A stolen theft decoy car being monitored by police crashed into another car as officers tried to disable it, killing the elderly driver of the second car, police said.
Say...that give me another great idea for "The Only Ones" to use to fight crime:

Bait guns! Just leave'em laying around in high crime neighborhoods...

And once we get that remote shutoff switch thingie ironed out, we can require them on all guns.

Hey, if you're not doing anything wrong, why would you object...?

I Have a Bad Feeling About This

George Lucas has created legendary film heroes like Luke Skywalker and Indiana Jones, but the US director says that in real life, his hero is Barack Obama.
What the hell is wrong with these people?

We're the Only Ones Calling Out Requests Enough

“Watch it,” the heckler yelled, but they couldn’t hear him up on the stage, even though he was in the first row. So he pulled a .38 revolver from his waistband, where it had been tucked beneath his t-shirt, and waved it in the air...

Tony smiled and reached into his pants pocket and flipped his wallet open in Bo’s direction. “FBI,” he said, though I couldn’t see what he was showing. He held the gun steady.
Ha ha! That's funny! Imagine a federal "Only One" pointing a gun at a singer as a joke to make a song request! And imagine the anti-gun Village Voice* thinking that's a cool story. Ha ha!
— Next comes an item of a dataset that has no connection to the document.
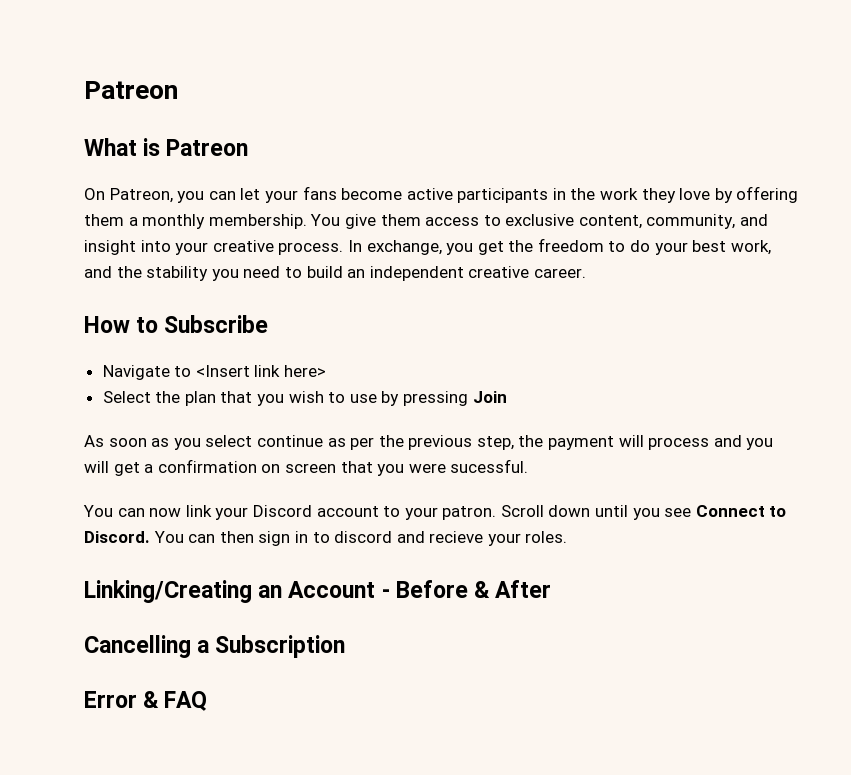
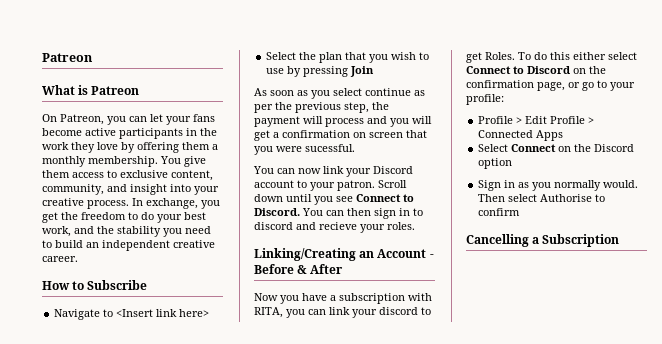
(552, 589) none -> [254,293,432,304] [254,307,431,318] [466,52,637,63] [466,66,606,74] [466,80,635,91] [466,94,504,105] [478,116,595,124] [478,130,564,141] [478,144,635,152] [478,158,513,169] [478,180,639,191] [478,194,606,202] [478,208,521,216] // Now you have a subscription with RITA, you can link your discord to get Roles. To do this either select Connect to Discord on the confirmation page, or go to your profile: // Profile > Edit Profile > Connected Apps // Select Connect on the Discord option // Sign in as you normally would. Then select Authorise to confirm
[84,691,208,711] // Error & FAQ -> (620, 240) none

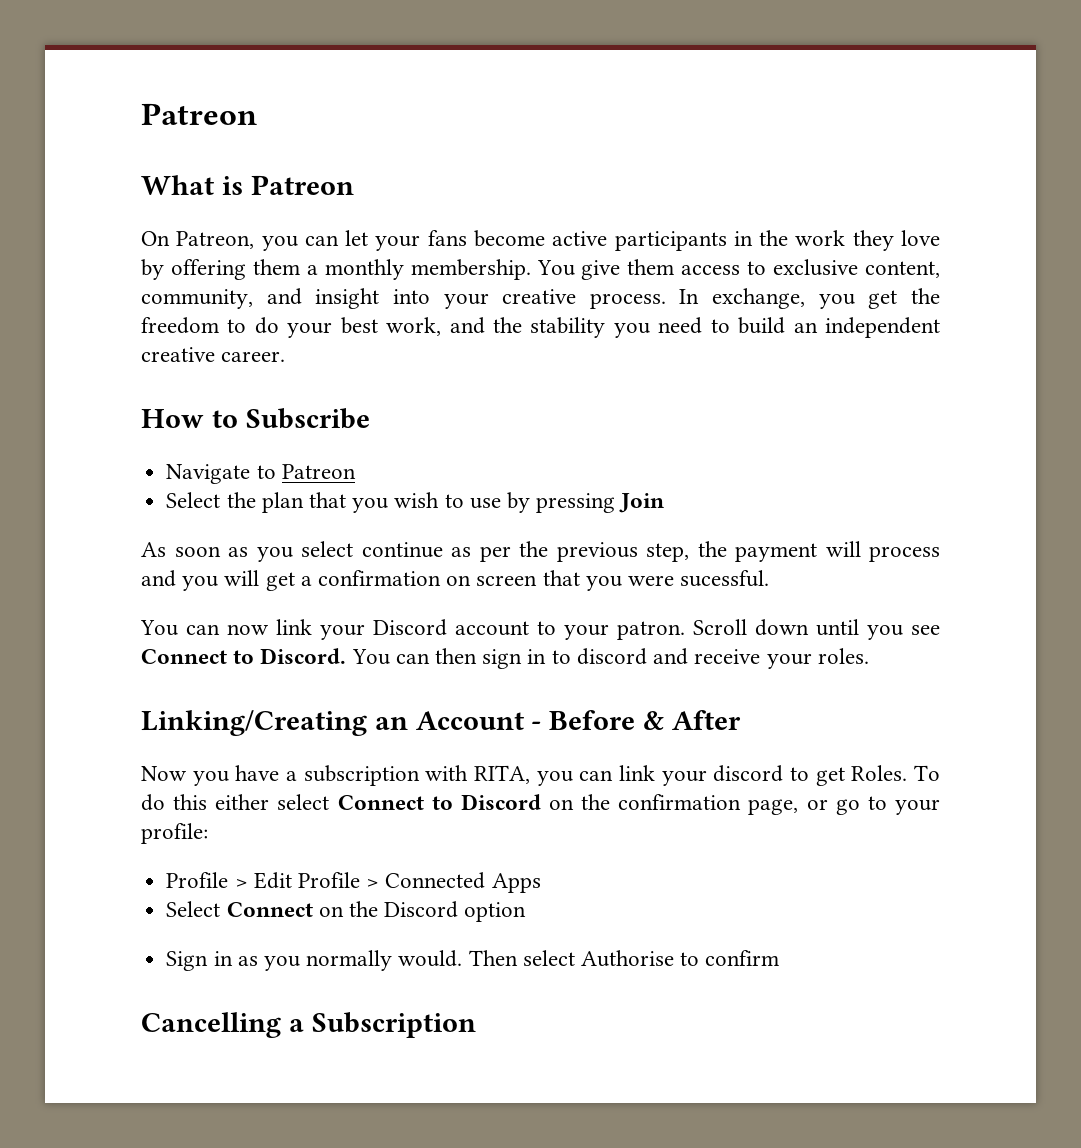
[116,309,210,317] <Insert link here> -> [281,464,356,479] Patreon
[319,222,357,230] recieve -> [694,649,761,664] receive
It's a good thing there's legislation in most places to keep ordinary people from carrying in establishments that serve alcohol, isn't it? And in the Bronx?

* I used this "Mad on the Street" interview, juxtaposed with H.G. Wells' The Time Machine, as the basis for my Jan. 2000 GUNS AND AMMO essay, "The New Eloi." Unfortunately, it's not online, and because they own the copyright, I can't post it here.

We're the Only Ones Artful Enough

Step away from the sheep, indeed.
It sounds like you would know, "Authorized Journalist" Christopher Knight.

What it sounds like you--or anyone else at The Los Angeles Times who preaches the mantra of the "Only Ones"-- wouldn't know is, the best way not to be intimidated around armed men is to be armed yourself.

Null and Void in Philadelphia

A judge ruled that the City of Philadelphia could not enforce new ordinances that would ban assault weapons and limit handgun purchases to one per person per month.
But he let stand the criminal stolen gun reporting exemption.

Go figure.

The Snuffy You Know vs the One You Don't

When I got the news last night about Snuffy Pfleger's Napoleonic exile, I really didn't have time to do much more than make a quick post. There are a few observations I want to make sure are in the mix.

From the story I originally linked to:
This past Sunday, Pfleger told St. Sabina's congregation that he's received more than 3,000 threatening e-mails – some calling for his death. The messages caused the church to beef up security for Sunday's services.
What--did they say bloodthirsty stuff like "Snuff out Mike P-F-L-E-G-E-R?" And death threats? You reported those for investigation, right?

And what does "beef up security" mean? Aside from the fact that you've shown the only way to opppose a threat of force is to possess sufficient deterrent force, and the display of same is often enough to repel a threat?

Meanwhile, things are getting interesting over at St. Sabina, with the congregation demanding Snuffy's reinstatement--and some going on a hunger strike. It's fairly obvious the loyalty is to the man, not to the church, which lends itself to all kinds of interesting conclusions and creates all kinds of interesting possibilities if the demands are not met.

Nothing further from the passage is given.